**TASK GOAL**:
Each line in the records that mentions the word "size" needs to be listed.

**THE DATA**:
------------------------------------------------------------------------
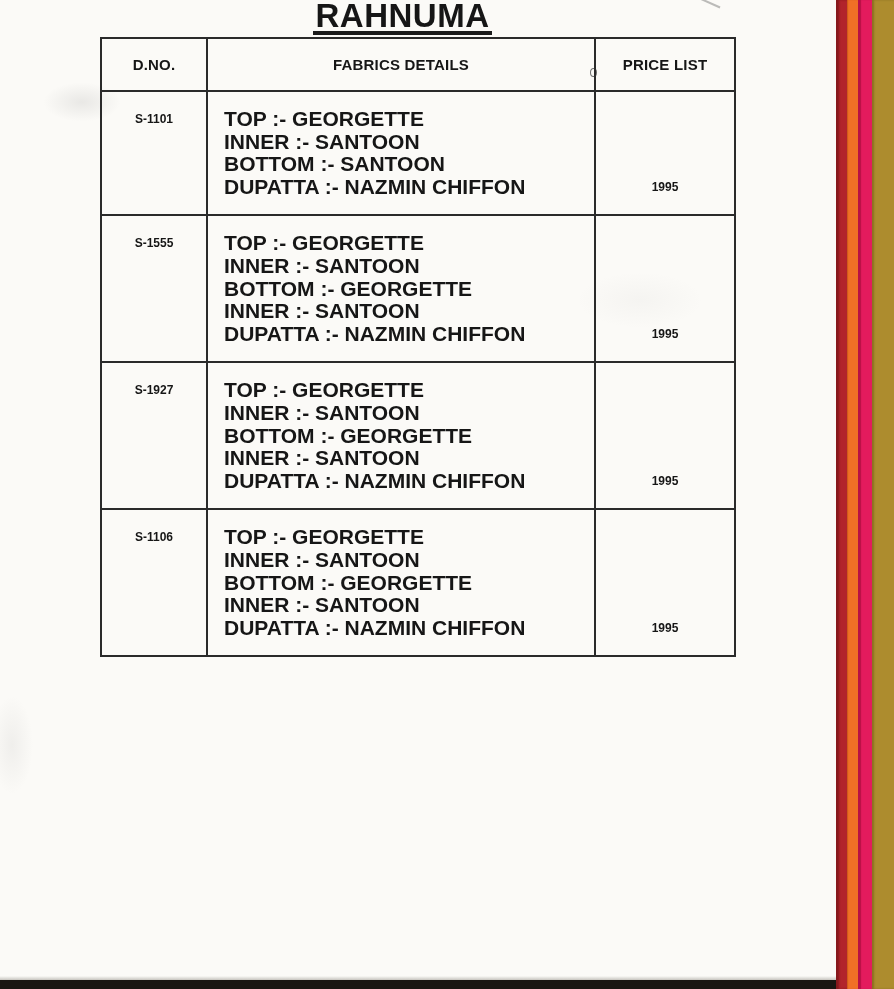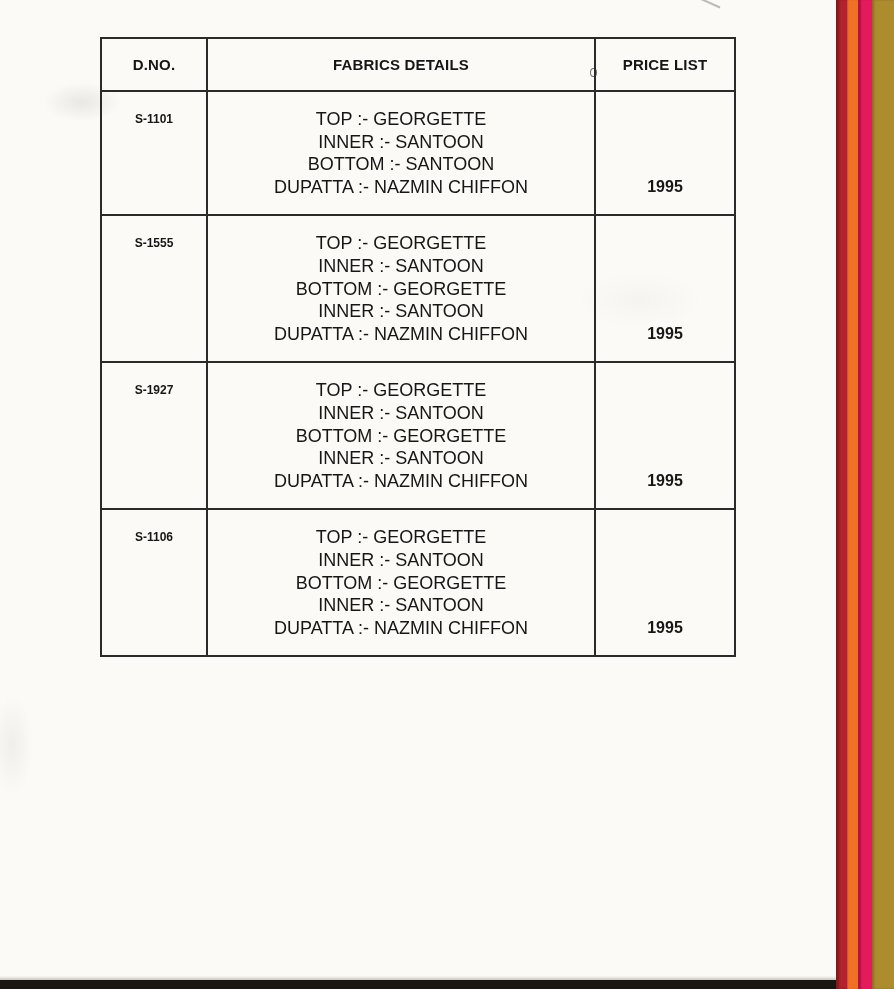--- a/index.html
+++ b/index.html
@@ -142,6 +142,9 @@
 
 <div class="paper">
 
+  <div class="title-wrap">
+    <h1 class="doc-title">RAHNUMA</h1>
+  </div>
 
   <table class="price-table">
     <colgroup>

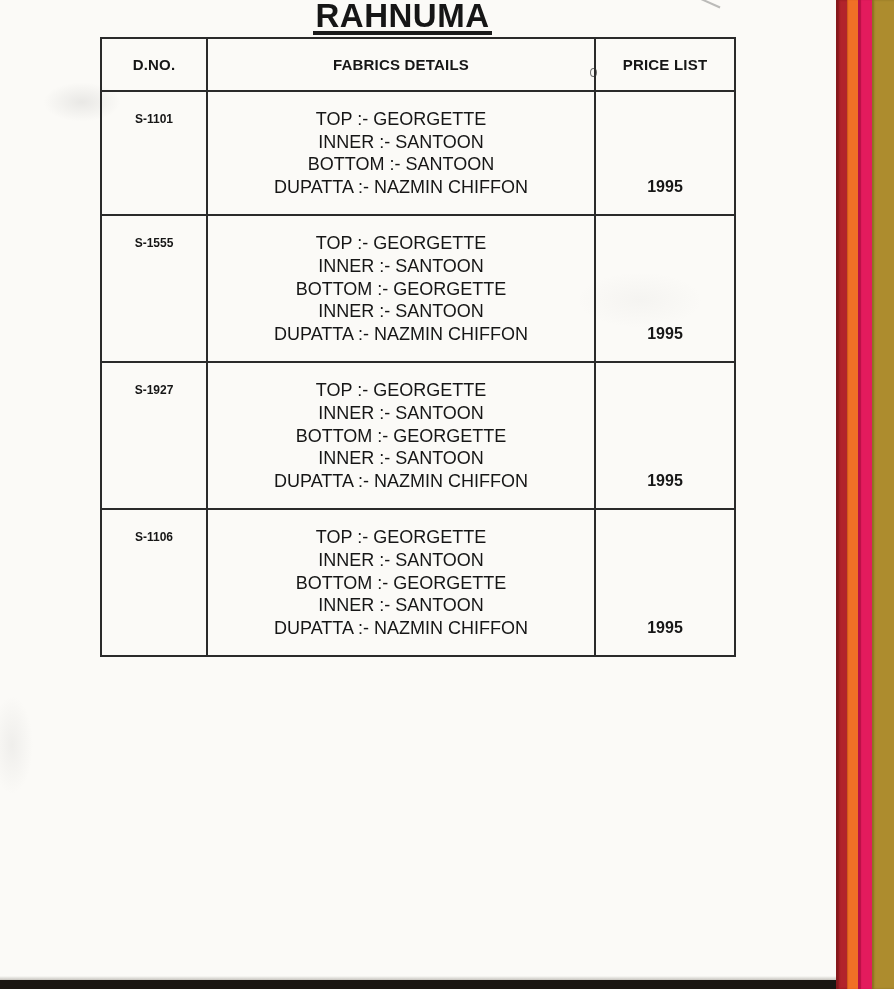--- a/index.html
+++ b/index.html
@@ -77,11 +77,10 @@
     padding: 1px 2px 1px 4px;
   }
   .detail-line {
-    font-size: 18px;
+    font-size: 21px;
     line-height: 22.6px;
     white-space: nowrap;
-    font-weight: normal;
-    text-align: center;
+    font-weight: bold;
   }
   td.price-cell {
     vertical-align: bottom;

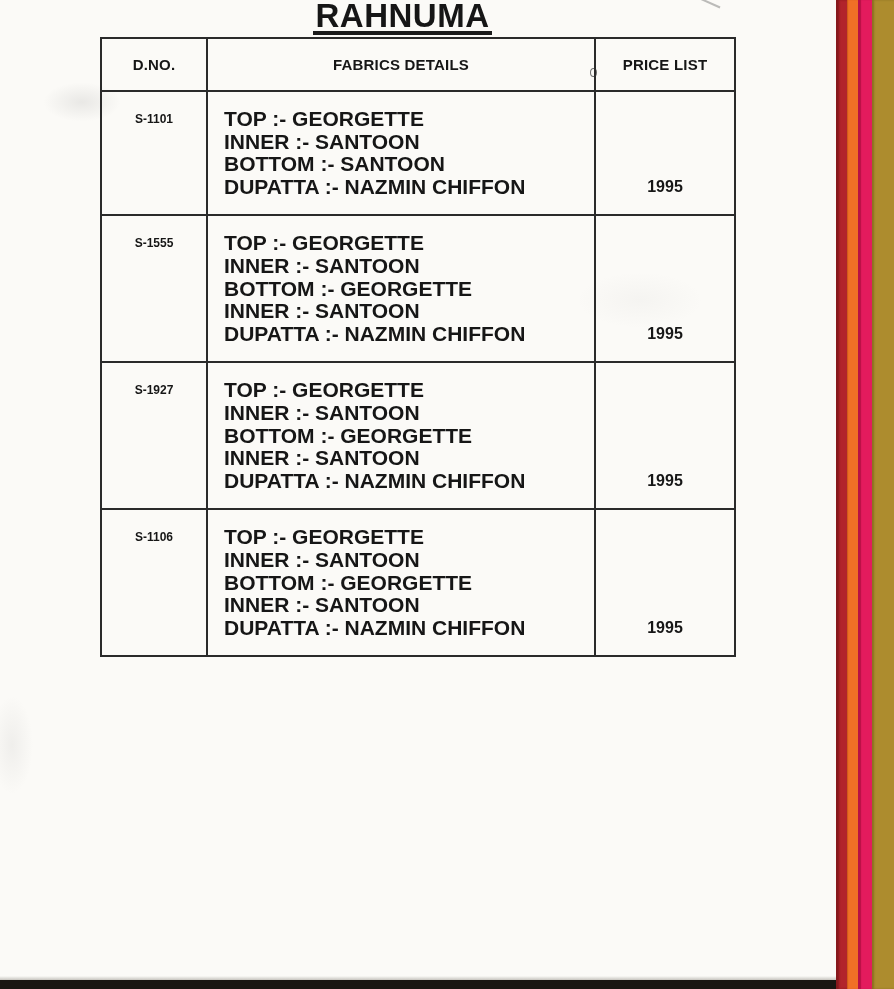--- a/index.html
+++ b/index.html
@@ -85,7 +85,7 @@
   td.price-cell {
     vertical-align: bottom;
     text-align: center;
-    font-size: 16px;
+    font-size: 12px;
     padding-bottom: 2px;
     line-height: 22px;
   }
------------------------------------------------------------------------
**OUTPUT OF THE EXERCISE**:
-    font-size: 18px;
+    font-size: 21px;
-    font-size: 16px;
+    font-size: 12px;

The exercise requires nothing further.